Upskilling as Fiction

An example that keeps coming up. A company automates its warehouse management. The employees who had been counting inventory and sorting goods are retrained. They’re now supposed to do strategic logistics. Optimize supply chains. Interpret data analyses. Make decisions that were previously made by managers. The industry calls that upskilling.

I read the paragraph three times. Not because it’s complicated. But because the matter-of-factness with which it’s written left me speechless.

People who did physical work for years are now supposed to think strategically. Not because they want to. Not because they can. But because their previous work was taken over by a machine and something has to happen with them.

Upskilling: From narrative to reality

Upskilling sounds like moving up. More responsibility, more pay, more status. In practice it often means: you lose the job you were good at and get one you’re not. The old job had clear procedures, physical work, visible results. At the end of the day you could see what you’d done. The new job has screens, spreadsheets, meetings, and the permanent uncertainty of whether you understand what you’re doing.

Nobody asks whether these people want this. And nobody asks whether they can do it.

Those are two different questions, and neither gets asked.

The first: Want. There are people who chose physical work. Not for lack of alternatives. But because they’re good at it and because they like it. Because it’s satisfying to see an organized warehouse at the end of the day. Because working with your hands produces a kind of pride that doesn’t appear in any job description. These people are now put in front of a screen and expected to be grateful.

The second: Can. Strategic thinking is not a skill you learn in a three-day seminar. It’s a way of thinking that develops over years. Some people have it. Others don’t. Not because one group is smarter than the other, but because there are different kinds of intelligence. Someone who carries the entire warehouse in their head, knows every position, senses shortages before they show up in the numbers, has an ability no course can teach. But that ability no longer counts. What counts is the ability the new job demands. And if you don’t have it, you have a problem, not the plan.

These examples are always presented as success stories. The employees were empowered. The transformation succeeded. There’s nothing about how many gave up along the way. How many, after retraining, do work they don’t understand and that doesn’t fulfill them. How many go home and wonder what happened to their profession.

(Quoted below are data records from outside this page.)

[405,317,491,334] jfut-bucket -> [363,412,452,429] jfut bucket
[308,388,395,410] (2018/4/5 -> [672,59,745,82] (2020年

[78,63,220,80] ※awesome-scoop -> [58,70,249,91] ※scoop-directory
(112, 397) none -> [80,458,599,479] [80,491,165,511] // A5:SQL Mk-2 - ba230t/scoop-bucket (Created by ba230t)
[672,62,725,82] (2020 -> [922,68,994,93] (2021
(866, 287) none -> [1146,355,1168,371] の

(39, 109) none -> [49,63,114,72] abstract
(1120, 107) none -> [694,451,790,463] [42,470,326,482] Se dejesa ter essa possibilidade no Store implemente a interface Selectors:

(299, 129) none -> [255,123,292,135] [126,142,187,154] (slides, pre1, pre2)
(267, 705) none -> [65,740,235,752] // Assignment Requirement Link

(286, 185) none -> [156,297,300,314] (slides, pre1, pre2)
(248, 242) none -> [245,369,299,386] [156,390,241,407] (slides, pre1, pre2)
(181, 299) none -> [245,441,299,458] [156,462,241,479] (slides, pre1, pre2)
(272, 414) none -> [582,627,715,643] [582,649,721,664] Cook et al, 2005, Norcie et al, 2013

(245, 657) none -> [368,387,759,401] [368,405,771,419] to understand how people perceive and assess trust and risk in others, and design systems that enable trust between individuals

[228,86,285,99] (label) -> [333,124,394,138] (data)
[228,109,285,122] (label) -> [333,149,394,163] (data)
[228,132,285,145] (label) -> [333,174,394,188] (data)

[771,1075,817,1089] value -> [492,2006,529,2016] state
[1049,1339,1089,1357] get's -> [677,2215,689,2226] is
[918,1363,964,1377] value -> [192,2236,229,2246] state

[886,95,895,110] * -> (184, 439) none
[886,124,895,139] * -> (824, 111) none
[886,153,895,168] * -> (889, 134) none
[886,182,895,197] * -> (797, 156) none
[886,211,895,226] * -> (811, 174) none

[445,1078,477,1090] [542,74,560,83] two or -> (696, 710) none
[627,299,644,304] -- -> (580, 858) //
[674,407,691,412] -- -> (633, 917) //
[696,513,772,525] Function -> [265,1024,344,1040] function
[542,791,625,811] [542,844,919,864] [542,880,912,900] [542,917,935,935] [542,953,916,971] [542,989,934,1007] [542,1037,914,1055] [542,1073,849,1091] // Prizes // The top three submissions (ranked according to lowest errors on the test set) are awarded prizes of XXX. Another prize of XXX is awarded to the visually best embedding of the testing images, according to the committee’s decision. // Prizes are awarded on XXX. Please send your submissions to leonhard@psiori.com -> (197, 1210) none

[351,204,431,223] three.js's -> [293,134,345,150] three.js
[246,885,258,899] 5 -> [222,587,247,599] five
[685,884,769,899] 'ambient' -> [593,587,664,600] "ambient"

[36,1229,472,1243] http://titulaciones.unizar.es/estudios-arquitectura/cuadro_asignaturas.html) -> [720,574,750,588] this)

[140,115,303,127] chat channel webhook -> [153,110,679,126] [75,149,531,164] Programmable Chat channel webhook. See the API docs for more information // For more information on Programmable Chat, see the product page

In consulting they call this redeployment. It means: we no longer need you for what we hired you for. But we’re not firing you. We’ll give you something else. That sounds humane. In practice it’s often a slow farewell. The employee realizes they can’t keep up in the new job. They lose confidence. They function. But they no longer live in their work.

The honest version would have been: We automated jobs. Some of the affected people were able to adapt. Others weren’t. For the others we didn’t have a plan that actually worked. Upskilling worked for some, and for others it was a polite form of overwhelm.

That’s said nowhere. Because honesty is not a success story you put in a PowerPoint.

The word upskilling suggests a direction: upward. More capability. More worth. More future. What it conceals is that for some people the direction doesn’t lead upward, it leads away. Away from what they were good at. Away from what gave them meaning. Into a future that was designed for them, but not with them.